• **Instructions for the task**
For every line that contains the string "Center", pull that line out of the material below.

▼

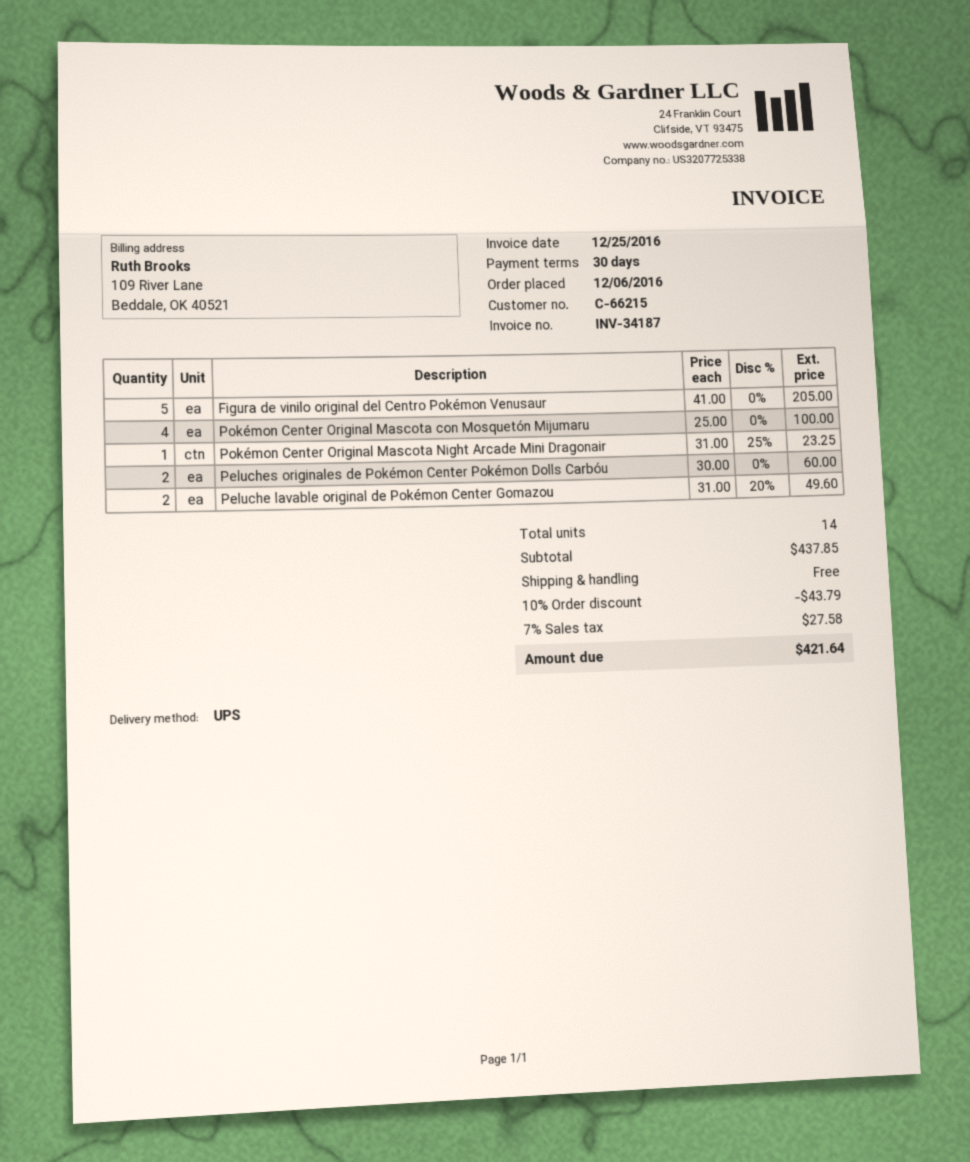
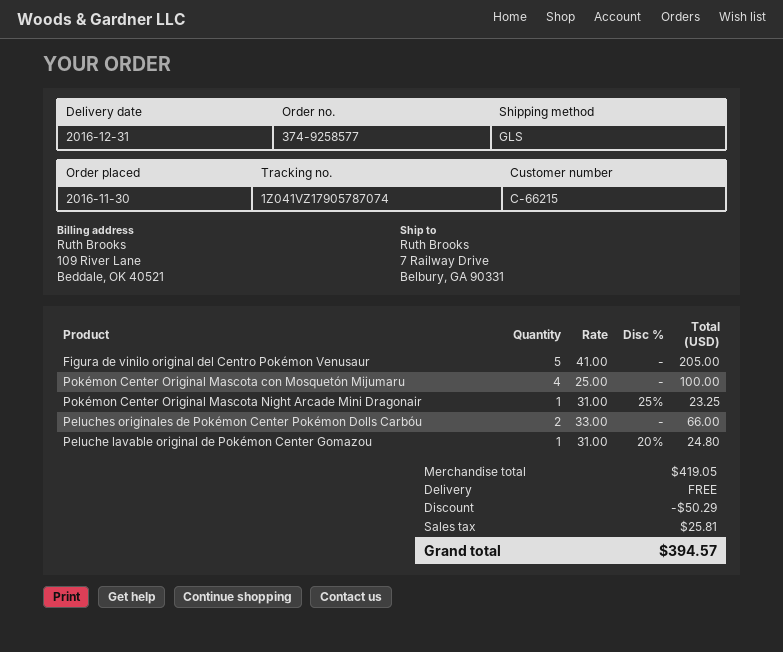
order date: 2016-12-06 -> 2016-11-30
shipping method: UPS -> GLS
Peluches originales de Pokémon Center Pokémon Dolls Carbóu: 2 x 30.00 = 60.00 -> 2 x 33.00 = 66.00
Peluche lavable original de Pokémon Center Gomazou: 2 x 31.00 - 20% = 49.60 -> 1 x 31.00 - 20% = 24.80
subtotal: 437.85 -> 419.05
discount: 43.79 -> 50.29
tax: 27.58 -> 25.81
total: 421.64 -> 394.57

▲

• **Answer to this task**
Peluches originales de Pokémon Center Pokémon Dolls Carbóu: 2 x 30.00 = 60.00 -> 2 x 33.00 = 66.00
Peluche lavable original de Pokémon Center Gomazou: 2 x 31.00 - 20% = 49.60 -> 1 x 31.00 - 20% = 24.80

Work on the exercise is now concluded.